(Data excerpts)
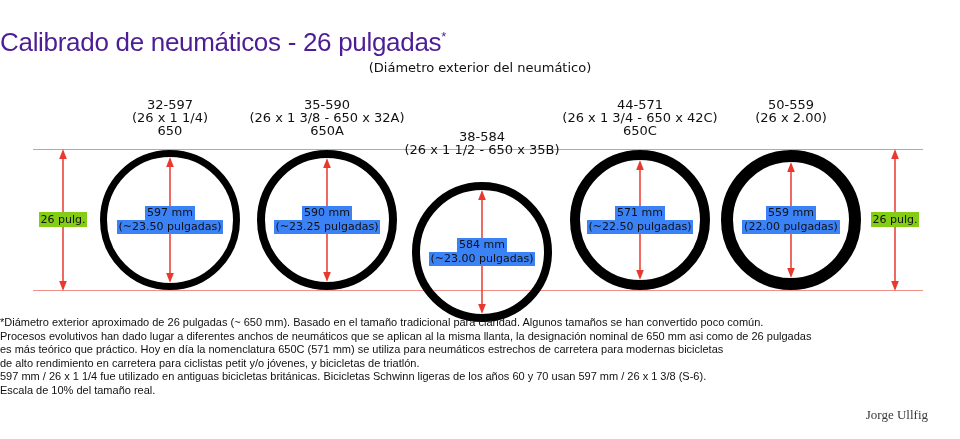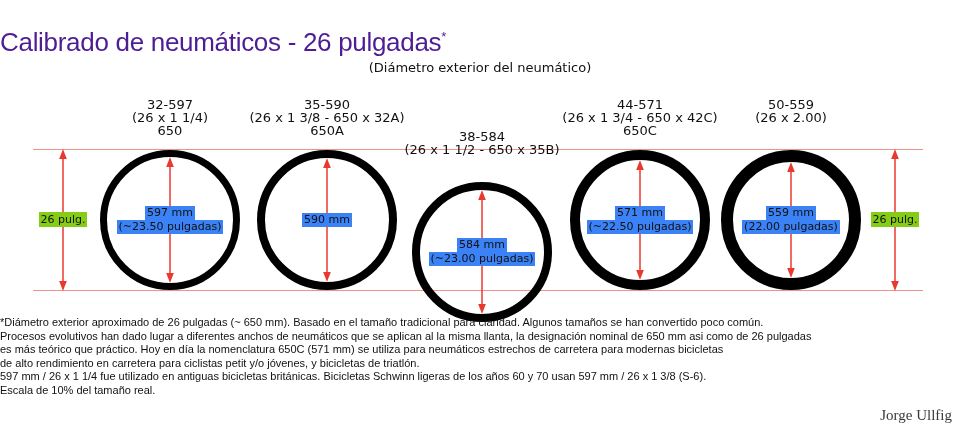--- a/index.html
+++ b/index.html
@@ -66,22 +66,22 @@
   .side-label-right {left:853px;}
   .side-label span {background:#84cc16; padding:1px 2px; display:inline-block;text-align:right;}
   
   .footnote {
     position:absolute; top:316px; left:0; width:100%; 
     font-family:"Liberation Sans", sans-serif; font-size:11px;
     line-height:13.5px; color:#111; z-index:2;
   }
   
   .signature {
-    position:absolute; top:407px; right:8px;
-    font-family:"Liberation Serif", serif; font-size:15px; color:#3a3a3a; z-index:2;
+    position:absolute; top:407px; right:32px;
+    font-family:"Liberation Serif", serif; font-size:13px; color:#3a3a3a; z-index:2;
   }
 </style>
 </head>
 <body>
 
 <div class="stage">
 
   <div class="title"><span>Calibrado de neumáticos - 26 pulgadas</span><sup>*</sup></div>
   <div class="subtitle">(Diámetro exterior del neumático)</div>
 
@@ -127,20 +127,21 @@
       <div>650A</div>
     </div>
     <div class="t-circle"></div>
     <svg class="t-arrow" width="14" height="124" viewBox="0 0 14 124">
       <line x1="7" y1="5" x2="7" y2="119" stroke="#e8392f" stroke-width="1.5"></line>
       <polygon points="7,0 3.2,10 10.8,10" fill="#e8392f"></polygon>
       <polygon points="7,124 3.2,114 10.8,114" fill="#e8392f"></polygon>
     </svg>
     <div class="t-measure">
       <div class="m-line"><span>590 mm</span></div>
+      <div class="m-line"><span>(~23.25 pulgadas)</span></div>
     </div>
   </div>
 
   <div class="tire tire-2">
     <div class="t-label">
       <div>38-584</div>
       <div>(26 x 1 1/2 - 650 x 35B)</div>
     </div>
     <div class="t-circle"></div>
     <svg class="t-arrow" width="14" height="124" viewBox="0 0 14 124">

### What you will do
Each entry above should be returned exactly as written, minus its pictures.

### Task result
--- a/index.html
+++ b/index.html
@@ -66,22 +66,22 @@
   .side-label-right {left:853px;}
   .side-label span {background:#84cc16; padding:1px 2px; display:inline-block;text-align:right;}
   
   .footnote {
     position:absolute; top:316px; left:0; width:100%; 
     font-family:"Liberation Sans", sans-serif; font-size:11px;
     line-height:13.5px; color:#111; z-index:2;
   }
   
   .signature {
-    position:absolute; top:407px; right:8px;
-    font-family:"Liberation Serif", serif; font-size:15px; color:#3a3a3a; z-index:2;
+    position:absolute; top:407px; right:32px;
+    font-family:"Liberation Serif", serif; font-size:13px; color:#3a3a3a; z-index:2;
   }
 </style>
 </head>
 <body>
 
 <div class="stage">
 
   <div class="title"><span>Calibrado de neumáticos - 26 pulgadas</span><sup>*</sup></div>
   <div class="subtitle">(Diámetro exterior del neumático)</div>
 
@@ -127,20 +127,21 @@
       <div>650A</div>
     </div>
     <div class="t-circle"></div>
     <svg class="t-arrow" width="14" height="124" viewBox="0 0 14 124">
       <line x1="7" y1="5" x2="7" y2="119" stroke="#e8392f" stroke-width="1.5"></line>
       <polygon points="7,0 3.2,10 10.8,10" fill="#e8392f"></polygon>
       <polygon points="7,124 3.2,114 10.8,114" fill="#e8392f"></polygon>
     </svg>
     <div class="t-measure">
       <div class="m-line"><span>590 mm</span></div>
+      <div class="m-line"><span>(~23.25 pulgadas)</span></div>
     </div>
   </div>
 
   <div class="tire tire-2">
     <div class="t-label">
       <div>38-584</div>
       <div>(26 x 1 1/2 - 650 x 35B)</div>
     </div>
     <div class="t-circle"></div>
     <svg class="t-arrow" width="14" height="124" viewBox="0 0 14 124">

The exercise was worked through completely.